Unter „Beschuss“: Wie Parteien eine Jungwählerin empfangen

vor 1 Tag

Blog Image
Bildquelle: Tichys Einblick

Ich absolviere aktuell ein Praktikum bei Tichys Einblick. Niemand würde diesem Medium eine Nähe zur Partei „Die Linke“ unterstellen. Gerade deshalb will ich wissen: Wie reagiert die Linke, wenn ich spontan vorbeikomme? Ohne Termin, ohne Anmeldung, einfach nur mit ein paar Fragen über die Partei.

Die Antwort bekomme ich schneller, als ich gedacht hätte: Schon beim Klingeln an der Tür der Linken-Parteizentrale werde ich nicht freundlich, sondern von einer Frau mit einem genervten Blick und hektischen Gesten begrüßt, frei nach dem Motto: Warum klingelt mensch höflich, statt einfach hineinzuplatzen?

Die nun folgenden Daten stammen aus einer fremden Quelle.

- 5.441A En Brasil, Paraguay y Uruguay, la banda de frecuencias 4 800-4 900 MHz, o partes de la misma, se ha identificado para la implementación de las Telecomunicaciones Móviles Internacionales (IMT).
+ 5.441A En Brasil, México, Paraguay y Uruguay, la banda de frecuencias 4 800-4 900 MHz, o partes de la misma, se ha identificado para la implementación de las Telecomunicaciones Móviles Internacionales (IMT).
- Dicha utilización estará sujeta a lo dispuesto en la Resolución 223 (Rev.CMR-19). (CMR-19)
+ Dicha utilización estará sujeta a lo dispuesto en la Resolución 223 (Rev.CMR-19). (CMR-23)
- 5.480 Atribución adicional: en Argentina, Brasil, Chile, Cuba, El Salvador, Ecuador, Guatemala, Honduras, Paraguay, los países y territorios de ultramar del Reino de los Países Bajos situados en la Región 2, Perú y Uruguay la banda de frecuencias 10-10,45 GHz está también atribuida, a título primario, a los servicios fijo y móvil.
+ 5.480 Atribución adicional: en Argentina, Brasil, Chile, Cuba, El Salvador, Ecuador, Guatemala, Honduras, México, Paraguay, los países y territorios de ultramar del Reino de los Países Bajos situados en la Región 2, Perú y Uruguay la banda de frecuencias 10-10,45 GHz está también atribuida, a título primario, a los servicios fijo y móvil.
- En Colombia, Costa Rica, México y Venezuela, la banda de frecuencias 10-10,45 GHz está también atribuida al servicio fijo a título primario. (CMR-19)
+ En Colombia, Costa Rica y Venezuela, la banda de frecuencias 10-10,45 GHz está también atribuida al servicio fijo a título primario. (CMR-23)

Als ich dann von ihr zu zwei Männern, die gerade Salat essen, auf einen Hof geführt werde, werde ich erneut freundlich begrüßt: „Wenn Sie von ‚Tichys Einblick‘ sind, warum sind Sie dann hier?“

Daraufhin erwidere ich, dass ich mit jedem sprechen würde, egal, welche politische Meinung er vertritt. Worauf die Rechtfertigung der Linken-Vertreter folgt: „Naja, mit Demokraten reden wir ja auch.“ Der Tonfall macht deutlich, dass nicht ich damit gemeint bin. Trotzdem darf ich mich zu den Pausemachern setzen.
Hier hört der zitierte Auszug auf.